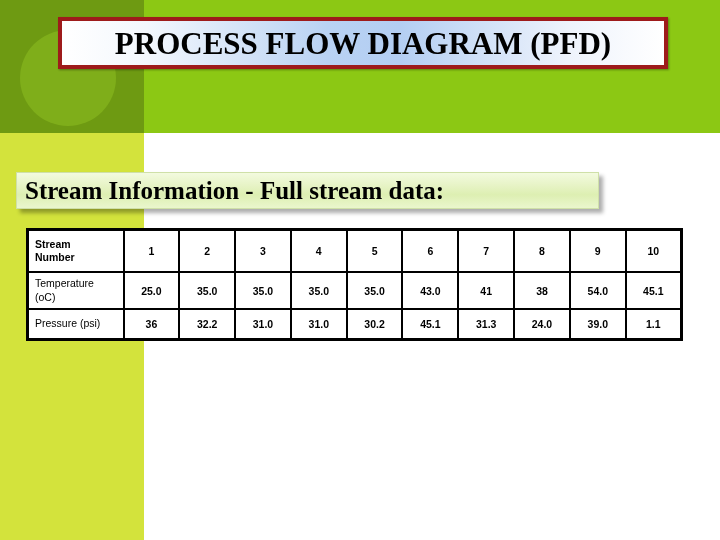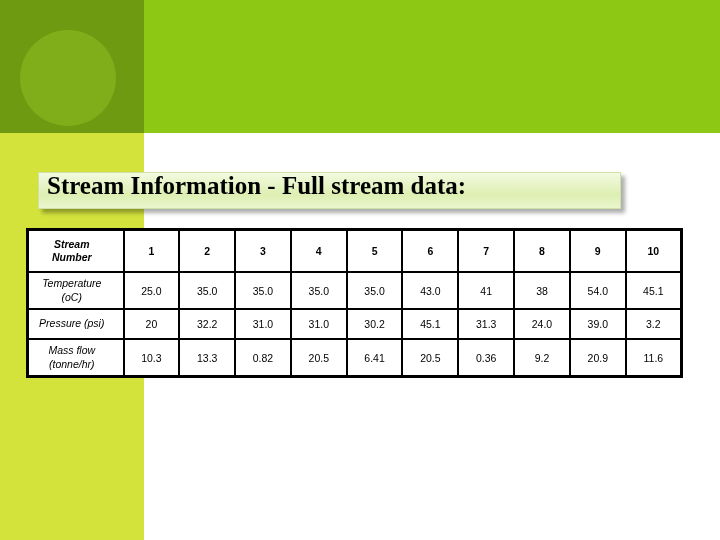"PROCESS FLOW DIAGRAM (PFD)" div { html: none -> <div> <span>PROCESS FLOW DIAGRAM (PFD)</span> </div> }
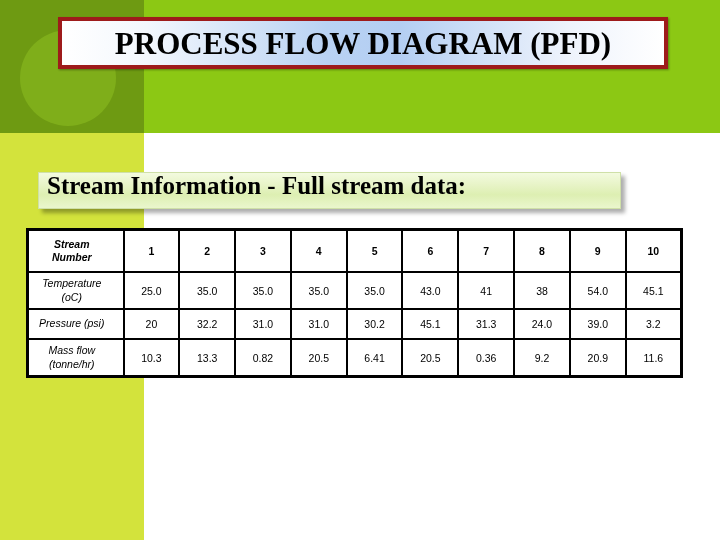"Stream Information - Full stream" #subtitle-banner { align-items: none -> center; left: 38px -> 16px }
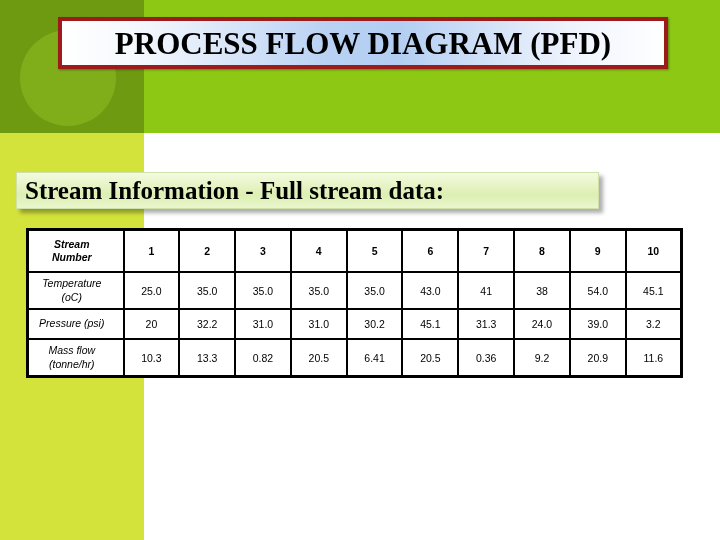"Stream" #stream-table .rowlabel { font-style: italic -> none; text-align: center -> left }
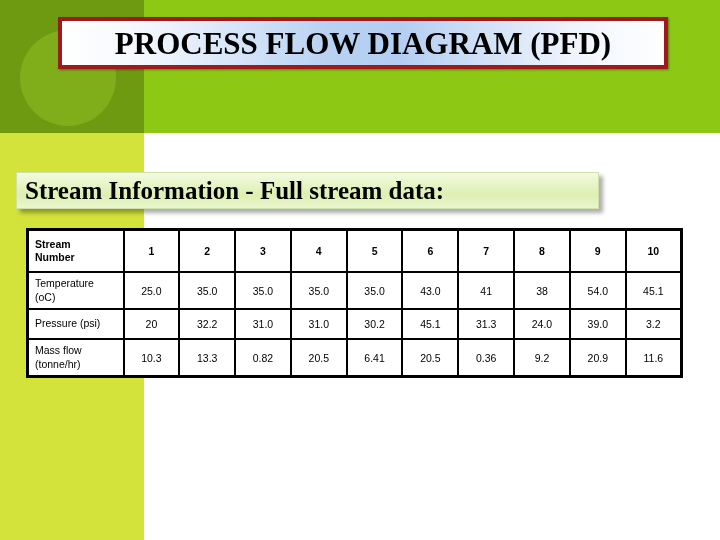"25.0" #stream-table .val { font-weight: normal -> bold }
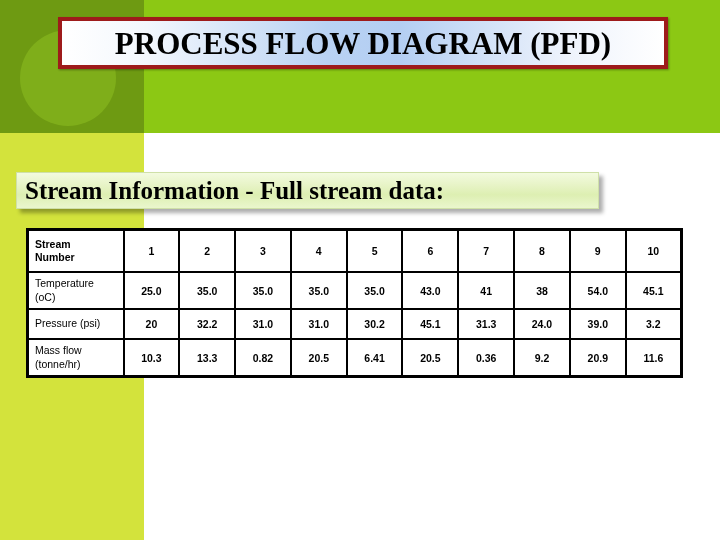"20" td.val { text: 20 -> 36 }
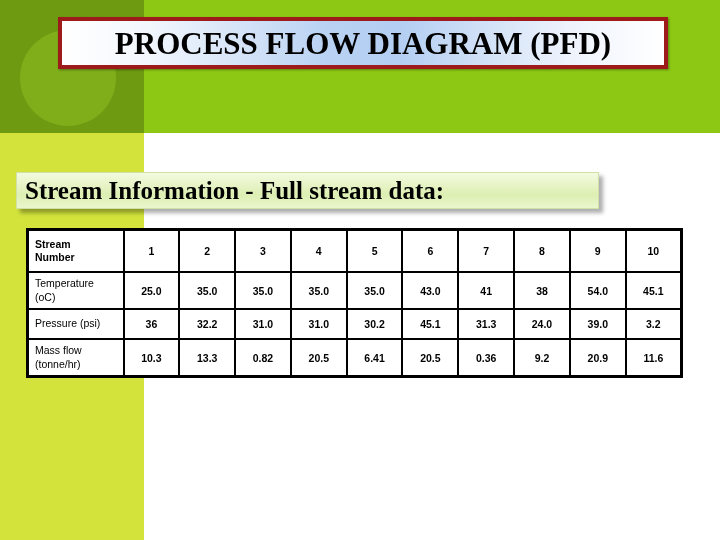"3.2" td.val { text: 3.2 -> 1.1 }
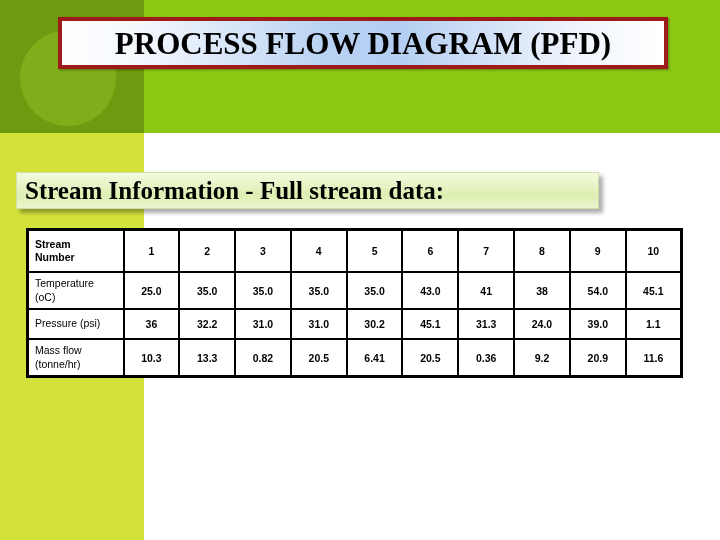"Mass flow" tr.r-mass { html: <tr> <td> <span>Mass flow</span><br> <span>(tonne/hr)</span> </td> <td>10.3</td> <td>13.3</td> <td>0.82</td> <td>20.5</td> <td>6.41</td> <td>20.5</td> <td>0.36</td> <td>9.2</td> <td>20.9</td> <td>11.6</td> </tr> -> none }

========================

Omit the pictures and retype exactly the lines from the one containing "text: 3.2 ->" through the end of the entries above.

"3.2" td.val { text: 3.2 -> 1.1 }
"Mass flow" tr.r-mass { html: <tr> <td> <span>Mass flow</span><br> <span>(tonne/hr)</span> </td> <td>10.3</td> <td>13.3</td> <td>0.82</td> <td>20.5</td> <td>6.41</td> <td>20.5</td> <td>0.36</td> <td>9.2</td> <td>20.9</td> <td>11.6</td> </tr> -> none }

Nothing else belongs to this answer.